La République arabe d’Egypte qui entretient des relations de coopération pluri-décennales avec le Togo a décidé de passer à la vitesse supérieure avec un diplomate chevronné à la manette. Mohamed Karim SHERIF, puisqu’il s’agit de lui, veut marquer son passage au Togo d’une encre indélébile. Faire feu de tout bois pour la création du centre égypto-togolais pour redynamiser l’agriculture dans son pays de mission. La pose de la première pierre de ce centre a été effectuée en novembre 2017 par ce Diplomate et le Chef de l’Etat togolais Faure Gnassingbé à Abatchang.  Pour y arriver, il faut parcourir une dizaine de kilomètres en piste rurale à partir de la nationale N°1 au niveau de Lama-Tessi.

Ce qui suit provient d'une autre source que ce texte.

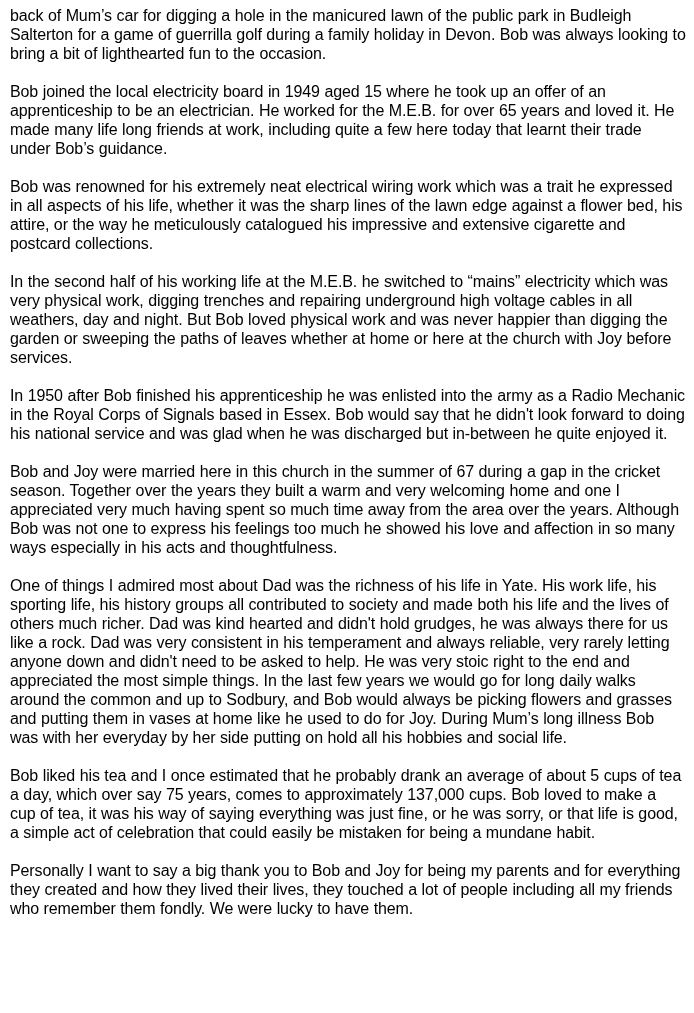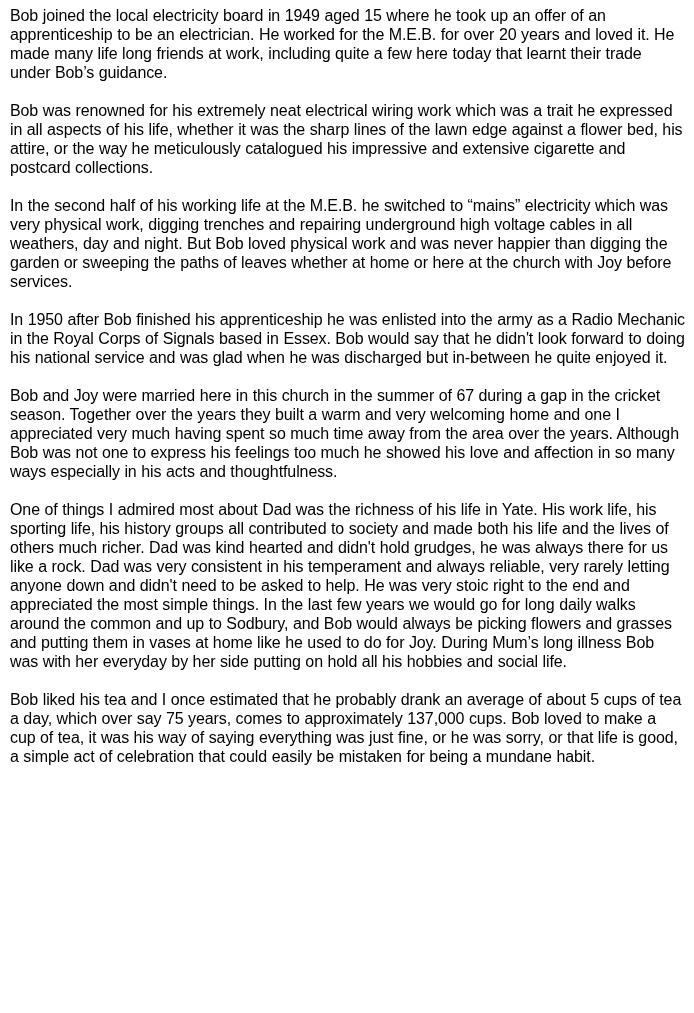--- a/index.html
+++ b/index.html
@@ -33,6 +33,7 @@
 <body>
 
 <div class="page">
+  <p class="para">back of Mum’s car for digging a hole in the manicured lawn of the public park in Budleigh Salterton for a game of guerrilla golf during a family holiday in Devon. Bob was always looking to bring a bit of lighthearted fun to the occasion.</p>
   <p class="para">Bob joined the local electricity board in 1949 aged 15 where he took up an offer of an apprenticeship to be an electrician. He worked for the M.E.B. for over 20 years and loved it. He made many life long friends at work, including quite a few here today that learnt their trade under Bob’s guidance.</p>
   <p class="para">Bob was renowned for his extremely neat electrical wiring work which was a trait he expressed in all aspects of his life, whether it was the sharp lines of the lawn edge against a flower bed, his attire, or the way he meticulously catalogued his impressive and extensive cigarette and postcard collections.</p>
   <p class="para">In the second half of his working life at the M.E.B. he switched to “mains” electricity which was very physical work, digging trenches and repairing underground high voltage cables in all weathers, day and night. But Bob loved physical work and was never happier than digging the garden or sweeping the paths of leaves whether at home or here at the church with Joy before services.</p>

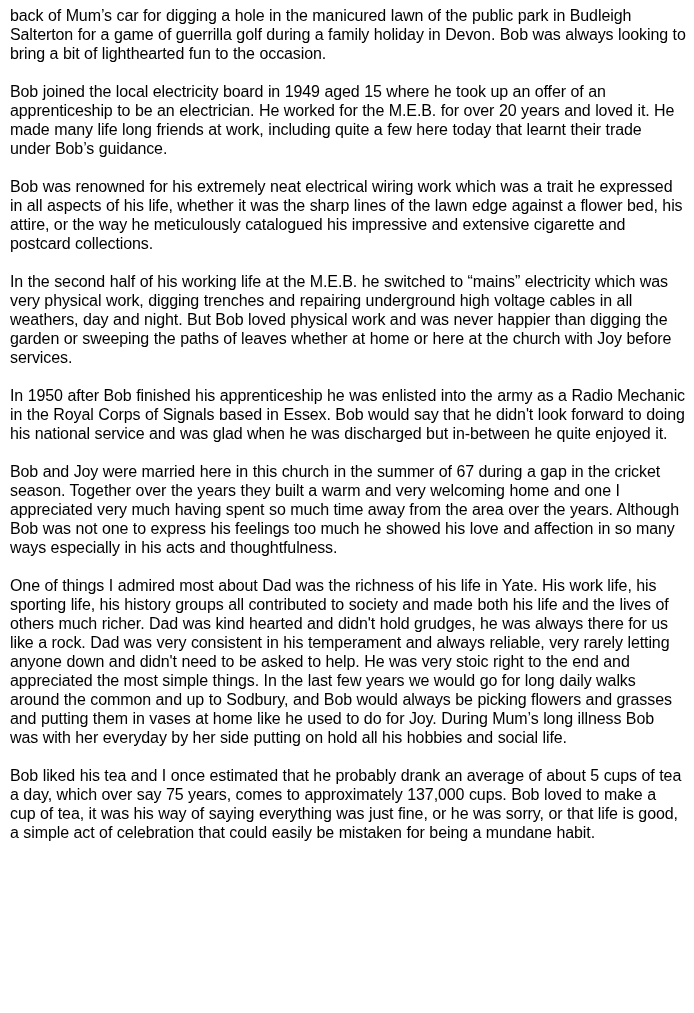--- a/index.html
+++ b/index.html
@@ -34,7 +34,7 @@
 
 <div class="page">
   <p class="para">back of Mum’s car for digging a hole in the manicured lawn of the public park in Budleigh Salterton for a game of guerrilla golf during a family holiday in Devon. Bob was always looking to bring a bit of lighthearted fun to the occasion.</p>
-  <p class="para">Bob joined the local electricity board in 1949 aged 15 where he took up an offer of an apprenticeship to be an electrician. He worked for the M.E.B. for over 20 years and loved it. He made many life long friends at work, including quite a few here today that learnt their trade under Bob’s guidance.</p>
+  <p class="para">Bob joined the local electricity board in 1949 aged 15 where he took up an offer of an apprenticeship to be an electrician. He worked for the M.E.B. for over 65 years and loved it. He made many life long friends at work, including quite a few here today that learnt their trade under Bob’s guidance.</p>
   <p class="para">Bob was renowned for his extremely neat electrical wiring work which was a trait he expressed in all aspects of his life, whether it was the sharp lines of the lawn edge against a flower bed, his attire, or the way he meticulously catalogued his impressive and extensive cigarette and postcard collections.</p>
   <p class="para">In the second half of his working life at the M.E.B. he switched to “mains” electricity which was very physical work, digging trenches and repairing underground high voltage cables in all weathers, day and night. But Bob loved physical work and was never happier than digging the garden or sweeping the paths of leaves whether at home or here at the church with Joy before services.</p>
   <p class="para">In 1950 after Bob finished his apprenticeship he was enlisted into the army as a Radio Mechanic in the Royal Corps of Signals based in Essex. Bob would say that he didn't look forward to doing his national service and was glad when he was discharged but in-between he quite enjoyed it.</p>

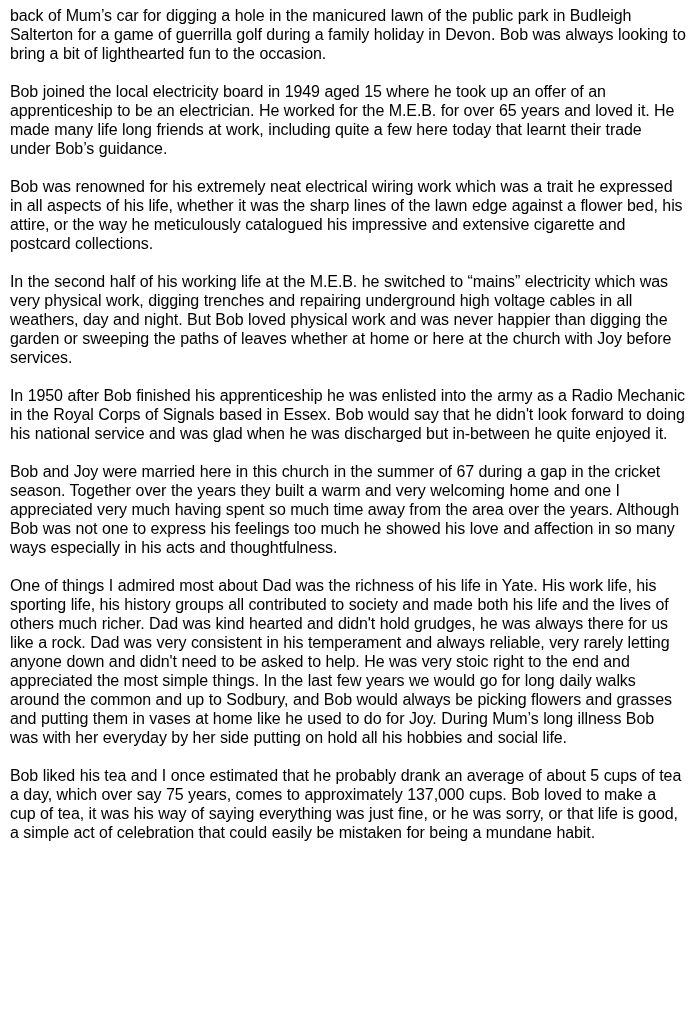--- a/index.html
+++ b/index.html
@@ -41,6 +41,7 @@
   <p class="para">Bob and Joy were married here in this church in the summer of 67 during a gap in the cricket season. Together over the years they built a warm and very welcoming home and one I appreciated very much having spent so much time away from the area over the years. Although Bob was not one to express his feelings too much he showed his love and affection in so many ways especially in his acts and thoughtfulness.</p>
   <p class="para">One of things I admired most about Dad was the richness of his life in Yate. His work life, his sporting life, his history groups all contributed to society and made both his life and the lives of others much richer. Dad was kind hearted and didn't hold grudges, he was always there for us like a rock. Dad was very consistent in his temperament and always reliable, very rarely letting anyone down and didn't need to be asked to help. He was very stoic right to the end and appreciated the most simple things. In the last few years we would go for long daily walks around the common and up to Sodbury, and Bob would always be picking flowers and grasses and putting them in vases at home like he used to do for Joy. During Mum’s long illness Bob was with her everyday by her side putting on hold all his hobbies and social life.</p>
   <p class="para">Bob liked his tea and I once estimated that he probably drank an average of about 5 cups of tea a day, which over say 75 years, comes to approximately 137,000 cups. Bob loved to make a cup of tea, it was his way of saying everything was just fine, or he was sorry, or that life is good, a simple act of celebration that could easily be mistaken for being a mundane habit.</p>
+  <p class="para">Personally I want to say a big thank you to Bob and Joy for being my parents and for everything they created and how they lived their lives, they touched a lot of people including all my friends who remember them fondly. We were lucky to have them.</p>
 </div>
 
 </body></html>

Nos confrères du journal  Agridigitale ont visité la ferme vendredi dernier, moins d’un an après la pose de la première pierre et ils en sont émerveillés.

"C’est un travail impressionnant abattu en temps record par les experts égyptiens et togolais", ont constaté nos reporters  de ce journal.   

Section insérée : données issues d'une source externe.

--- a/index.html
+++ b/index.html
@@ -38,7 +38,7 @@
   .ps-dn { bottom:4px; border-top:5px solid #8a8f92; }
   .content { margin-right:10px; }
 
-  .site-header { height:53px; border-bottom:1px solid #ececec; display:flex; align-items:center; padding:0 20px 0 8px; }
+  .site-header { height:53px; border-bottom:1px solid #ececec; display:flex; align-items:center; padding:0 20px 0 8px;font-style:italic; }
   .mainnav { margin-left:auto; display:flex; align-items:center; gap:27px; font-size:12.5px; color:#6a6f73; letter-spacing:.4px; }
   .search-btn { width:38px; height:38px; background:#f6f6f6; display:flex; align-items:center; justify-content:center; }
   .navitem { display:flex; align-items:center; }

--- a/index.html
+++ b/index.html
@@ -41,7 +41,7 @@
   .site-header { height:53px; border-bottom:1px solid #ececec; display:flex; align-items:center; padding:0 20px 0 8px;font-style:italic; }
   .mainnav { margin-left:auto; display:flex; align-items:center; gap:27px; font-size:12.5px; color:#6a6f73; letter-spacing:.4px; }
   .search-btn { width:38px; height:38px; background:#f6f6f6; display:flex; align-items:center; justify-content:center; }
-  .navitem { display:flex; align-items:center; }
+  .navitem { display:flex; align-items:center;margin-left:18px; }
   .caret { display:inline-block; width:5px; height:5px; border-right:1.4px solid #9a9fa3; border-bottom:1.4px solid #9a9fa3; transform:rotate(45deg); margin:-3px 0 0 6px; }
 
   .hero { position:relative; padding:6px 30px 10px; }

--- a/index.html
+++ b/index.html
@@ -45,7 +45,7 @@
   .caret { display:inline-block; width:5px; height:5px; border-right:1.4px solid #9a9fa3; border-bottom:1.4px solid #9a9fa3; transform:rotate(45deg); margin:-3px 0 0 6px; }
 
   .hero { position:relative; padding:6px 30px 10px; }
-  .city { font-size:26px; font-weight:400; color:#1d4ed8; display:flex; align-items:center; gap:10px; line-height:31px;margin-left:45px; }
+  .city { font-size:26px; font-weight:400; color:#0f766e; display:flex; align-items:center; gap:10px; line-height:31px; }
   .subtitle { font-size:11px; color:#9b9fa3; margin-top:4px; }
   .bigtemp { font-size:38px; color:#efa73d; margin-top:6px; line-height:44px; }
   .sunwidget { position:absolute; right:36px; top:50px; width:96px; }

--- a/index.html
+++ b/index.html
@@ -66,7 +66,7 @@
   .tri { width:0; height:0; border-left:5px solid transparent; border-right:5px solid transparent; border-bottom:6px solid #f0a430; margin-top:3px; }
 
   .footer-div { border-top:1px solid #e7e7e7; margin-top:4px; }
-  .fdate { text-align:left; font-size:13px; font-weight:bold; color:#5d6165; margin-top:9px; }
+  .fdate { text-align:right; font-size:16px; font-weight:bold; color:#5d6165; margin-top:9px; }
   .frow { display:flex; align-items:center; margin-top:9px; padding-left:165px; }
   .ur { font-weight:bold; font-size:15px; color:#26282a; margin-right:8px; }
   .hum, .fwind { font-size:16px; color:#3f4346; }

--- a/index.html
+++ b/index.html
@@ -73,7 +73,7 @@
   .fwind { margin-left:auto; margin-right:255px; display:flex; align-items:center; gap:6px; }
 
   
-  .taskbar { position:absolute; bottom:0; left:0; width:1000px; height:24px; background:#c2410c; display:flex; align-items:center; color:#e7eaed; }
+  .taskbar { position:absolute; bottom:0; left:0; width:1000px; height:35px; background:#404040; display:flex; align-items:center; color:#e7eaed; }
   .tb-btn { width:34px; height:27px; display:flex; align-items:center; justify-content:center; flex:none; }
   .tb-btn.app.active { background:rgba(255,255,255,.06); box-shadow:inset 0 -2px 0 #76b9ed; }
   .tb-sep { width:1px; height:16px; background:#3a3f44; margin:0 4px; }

L’ambassadeur d’Egypte à Lomé, Mohamed Karim Sherif projette dans les prochains jours une journée porte ouverte sur la ferme afin d’exposer les premiers résultats des expérimentations.

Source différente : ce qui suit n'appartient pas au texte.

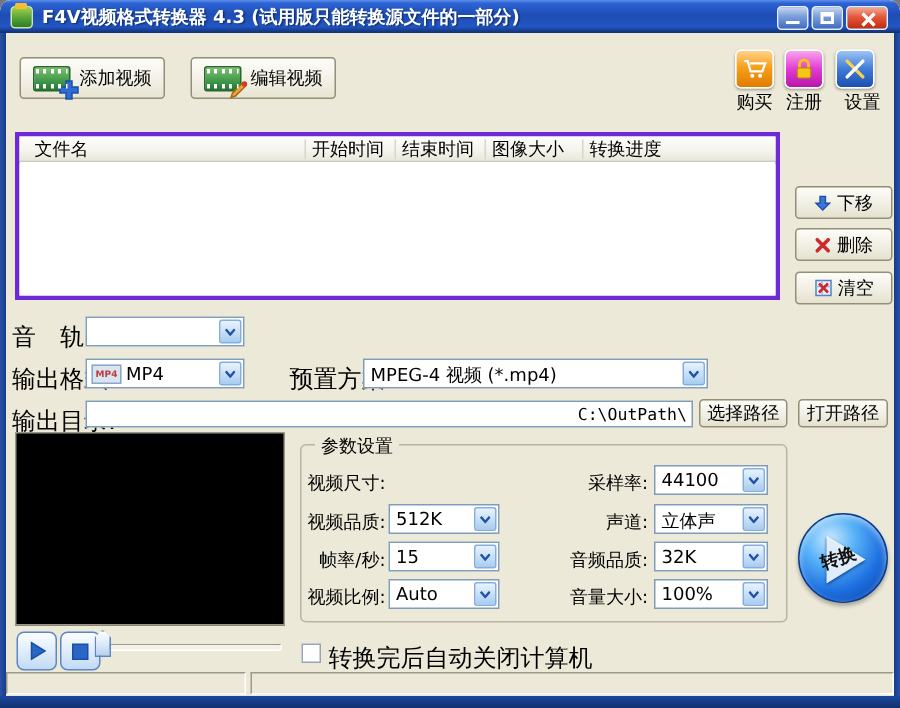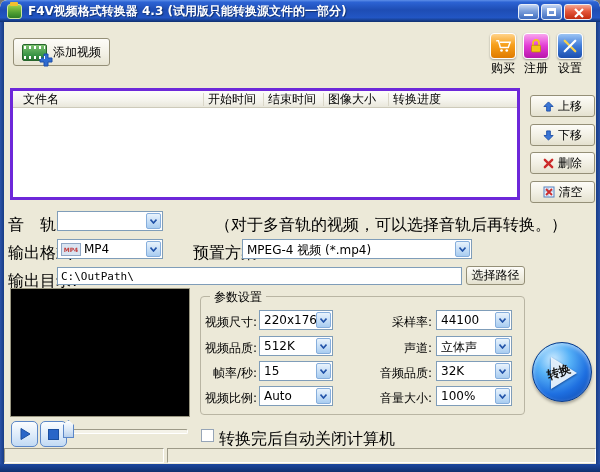--- a/index.html
+++ b/index.html
@@ -152,6 +152,15 @@
     </span>
     <span>添加视频</span>
   </div>
+  <div class="toolbtn" style="left:127px; top:38px;">
+    <span class="film">
+      <svg class="pencil-badge" width="16" height="16" viewBox="0 0 16 16">
+        <path d="M3 13 L4 10 L11 3 L13 5 L6 12 Z" fill="#E8A13C" stroke="#A86A14"></path>
+        <circle cx="12" cy="4" r="1.8" fill="#D23B2A"></circle>
+      </svg>
+    </span>
+    <span>编辑视频</span>
+  </div>
 
   <div class="squareicon icon-buy" style="left:490px; top:33px;">
     <svg width="18" height="18" viewBox="0 0 24 24">

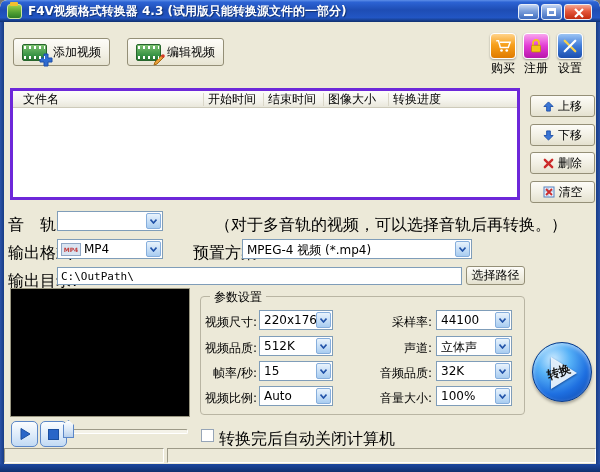--- a/index.html
+++ b/index.html
@@ -185,7 +185,7 @@
       <path d="M19 5 L5 19" stroke="#FFFFFF" stroke-width="3" stroke-linecap="round"></path>
     </svg>
   </div>
-  <div class="icon-label" style="left:553px; top:60px;">设置</div>
+  <div class="icon-label" style="left:553px; top:60px;text-align:right;">设置</div>
 
   <div class="filetable">
     <div class="thead">

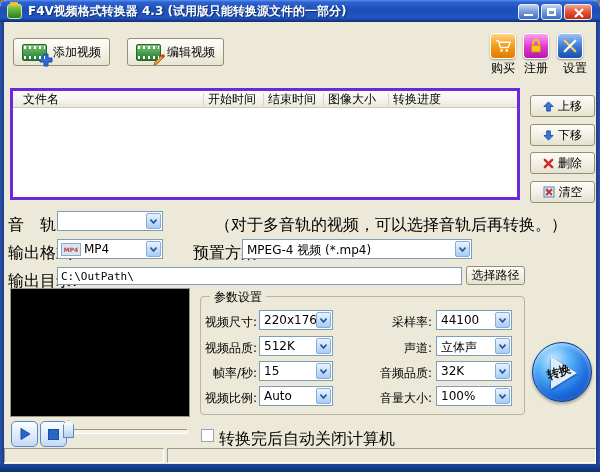--- a/index.html
+++ b/index.html
@@ -202,12 +202,6 @@
     <div class="tbody"></div>
   </div>
 
-  <div class="listbtn" style="top:95px;">
-    <svg width="11" height="11" viewBox="0 0 12 12">
-      <path d="M6 1 L11 6 H8 V11 H4 V6 H1 Z" fill="#3B76D6" stroke="#1D4FA8"></path>
-    </svg>
-    <span>上移</span>
-  </div>
   <div class="listbtn" style="top:124px;">
     <svg width="11" height="11" viewBox="0 0 12 12" style="transform:rotate(180deg)">
       <path d="M6 1 L11 6 H8 V11 H4 V6 H1 Z" fill="#3B76D6" stroke="#1D4FA8"></path>

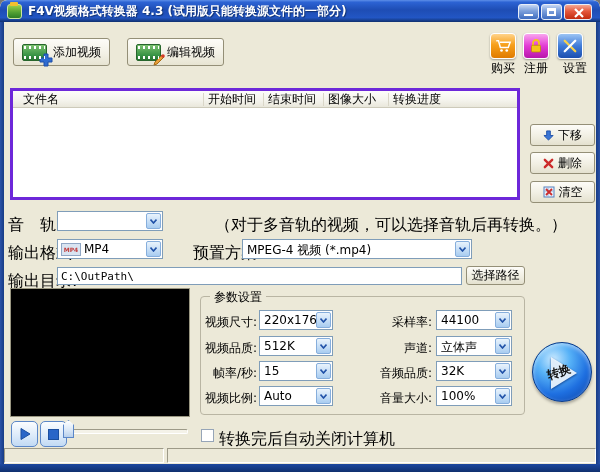--- a/index.html
+++ b/index.html
@@ -232,7 +232,6 @@
         </svg>
     </span>
   </div>
-  <div class="lbl" style="left:215px; top:215px;">（对于多音轨的视频，可以选择音轨后再转换。）</div>
 
   <div class="lbl" style="left:8px; top:243px;">输出格式:</div>
   <div class="combo" style="left:57px; top:239px; width:106px;">

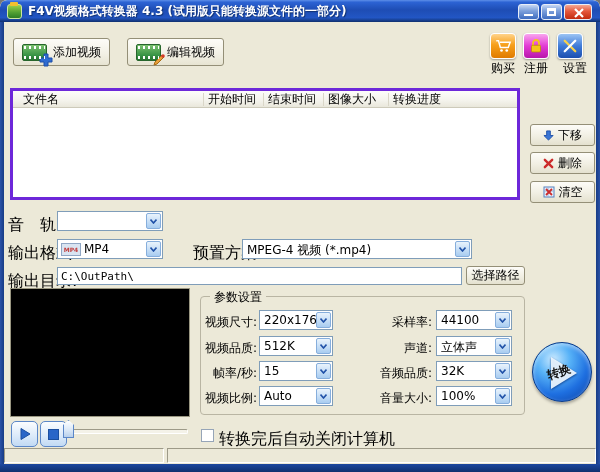--- a/index.html
+++ b/index.html
@@ -254,7 +254,7 @@
   </div>
 
   <div class="lbl" style="left:8px; top:271px;">输出目录:</div>
-  <div class="textinput" style="left:57px; top:267px; width:405px;">C:\OutPath\</div>
+  <div class="textinput" style="left:57px; top:267px; width:405px;text-align:right;">C:\OutPath\</div>
   <div class="xpbtn" style="left:466px; top:266px; width:59px;">选择路径</div>
 
   <div class="preview"></div>

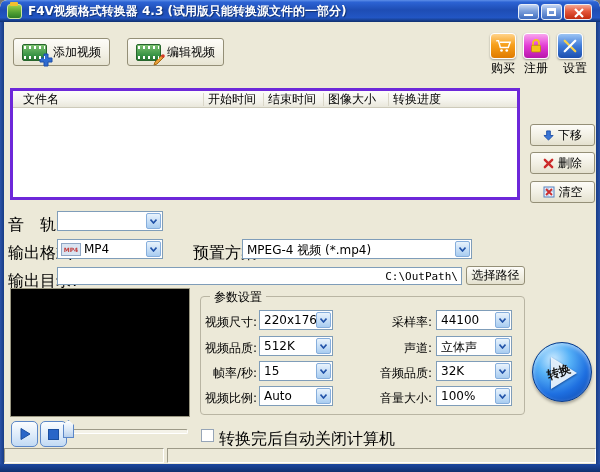--- a/index.html
+++ b/index.html
@@ -256,6 +256,7 @@
   <div class="lbl" style="left:8px; top:271px;">输出目录:</div>
   <div class="textinput" style="left:57px; top:267px; width:405px;text-align:right;">C:\OutPath\</div>
   <div class="xpbtn" style="left:466px; top:266px; width:59px;">选择路径</div>
+  <div class="xpbtn" style="left:532px; top:266px; width:60px;">打开路径</div>
 
   <div class="preview"></div>
   <div class="medbtn" style="left:11px; top:421px;">

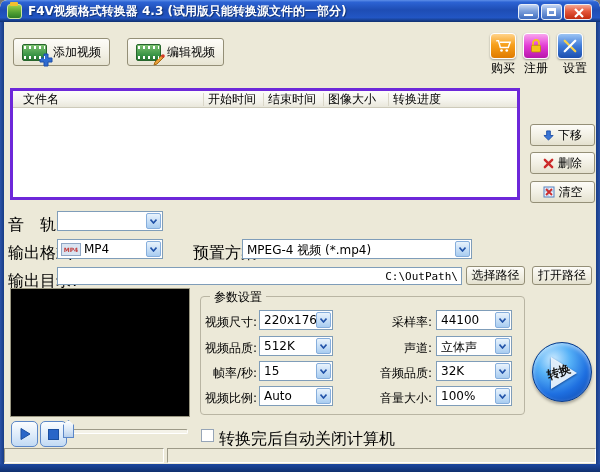--- a/index.html
+++ b/index.html
@@ -276,14 +276,6 @@
   <div class="group-title">参数设置</div>
 
   <div class="plabel" style="left:195px; top:314px; width:62px;">视频尺寸:</div>
-  <div class="combo" style="left:259px; top:310px; width:74px;">
-    <span class="val">220x176</span>
-    <span class="arrow">
-        <svg width="7" height="5" viewBox="0 0 7 5">
-          <path d="M0.5 0.5 L3.5 4 L6.5 0.5" stroke="#2152A8" stroke-width="1.6" fill="none"></path>
-        </svg>
-      </span>
-  </div>
   <div class="plabel" style="left:368px; top:314px; width:64px;">采样率:</div>
   <div class="combo" style="left:436px; top:310px; width:76px;">
     <span class="val">44100</span>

"Il faut travailler tranquillement et laissez parler son travail", a-t-il confié en toute humilité.

                                (PHOTO PRISE LORS DE LA POSE DE LA PREMIERE PIERRE)

Plus de réalisations que de folklores

Contrairement au standing où peut abriter une grande équipe, signe de la lourdeur administrative, il n’y a qu’à la Ferme agricole moderne égypto-togolaise d’Abatchang (FAMETA), tout ce qu’il faut pour une ferme.

L’administration et les paperasses ont laissé la place à un magasin de stockage équipé d’une aire de séchage, des tracteurs et autres équipements agricoles, une retenue d’eau et des cultures qui occupent pratiquement le reste de la ferme à une perte de vue.

A FAMETA, le soin accordé aux travaux agricoles et l’image des cultures dont certaines comme le maïs en comparaison à celles observées dans la plupart des champs ordinaires, sont le reflet d’un travail sincère qui ne peut aboutir qu’aux chiffres publiés par le centre.

Au-delà de la recherche

Au-delà du principal objectif du centre qu’est l’expérimentation pour booster la production agricole au Togo, c’est une bonne impression qu’on peut retenir de la visite d’un site où égyptiens et togolais sont tous à l’œuvre, où on touche du doigt la concrétisation des emplois créés pour les riverains majoritairement des femmes qui gèrent la plupart des activités agricoles.

Le but étant de contribuer au renforcement de la recherche agricole et à l’amélioration de la productivité au Togo.

Les principales valeurs cibles à atteindre au niveau du centre sont relatives aux filières maïs avec un rendement attendu de 9 tonnes à l’hectare contre 2 en moyenne nationale ; 8 tonnes à l’hectare pour le riz contre 5 actuellement au pays et une production laitière de 10 à 15 litres contre 5 au maximum actuellement.

Par ailleurs, la FAMETA a déjà fait pousser du blé jusque-là non encore cultivé sur le sol togolais. Pour cette culture, 5,5 tonnes sont attendus pour un hectare de production.

Les premières récoltes expérimentales sont effectuées avec succès et les deuxièmes sont attendues dans deux semaines.